O diálogo proposto por Freire, em sua proposta de educação, não significa a fala do educador sobre a sua visão de mundo o que pode estar distante dos anseios do educando. O diálogo precisa acontecer com o educando e considerando a sua visão do mundo que reflete ou representa a sua realidade a ser problematizada. Por isso, o conteúdo da educação não pode ser imposto, decorrente de um programa estabelecido sem a participação dos envolvidos no processo educativo. Da relação dialógica, devem surgir os temas que se deseja investigar, aos quais são denominados, por Freire, como “temas geradores” (FREIRE, 2005, p. 101).

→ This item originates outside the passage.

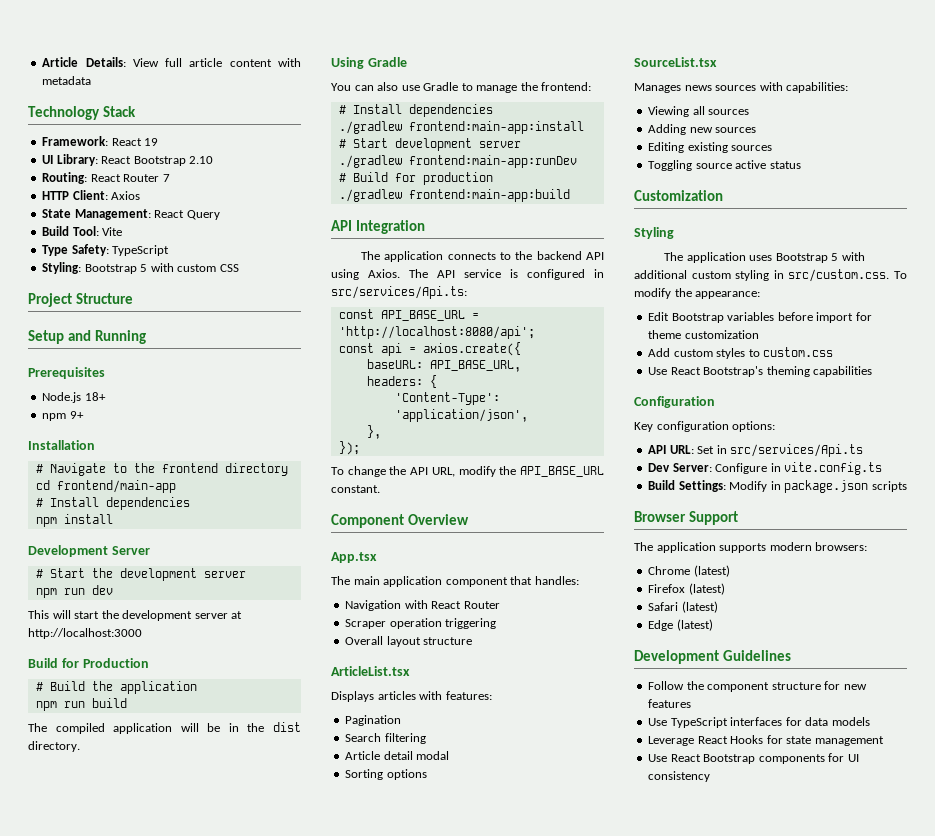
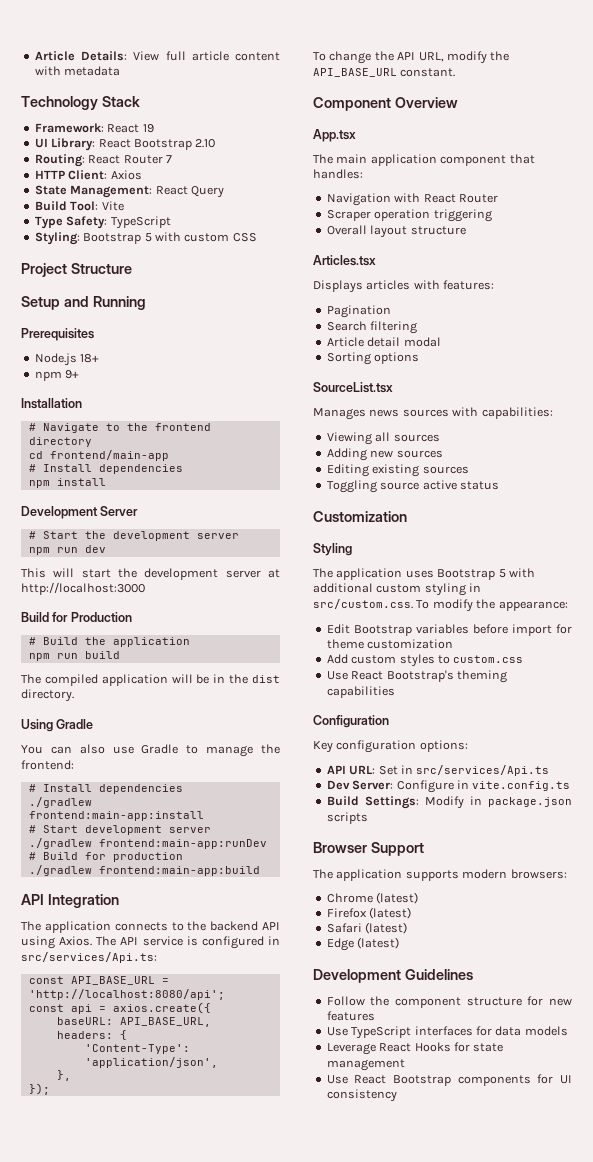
- ArticleList.tsx
+ Articles.tsx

Na Pedagogia da Esperança: um reencontro com a Pedagogia do Oprimido, Freire retoma a questão dos conteúdos programáticos da educação, considerando que sem eles não há educação e que é elementar que a escolha, a definição e a decisão sobre os mesmos faça-se democraticamente. Nessa perspectiva, não podem os educadores colocarem-se em uma posição de superioridade como se apenas eles soubessem o que os estudantes deveriam saber. O diálogo faz-se, pois, condição fundamental e precisa estar claro e compreendido que não forma professores e alunos iguais, mas também é fator que define posição democrática entre ambos. Sendo verdadeiro e pedagógico, o diálogo não será um “bate-papo” simplesmente, mas se dará em torno de um conteúdo ou de um objeto a ser conhecido.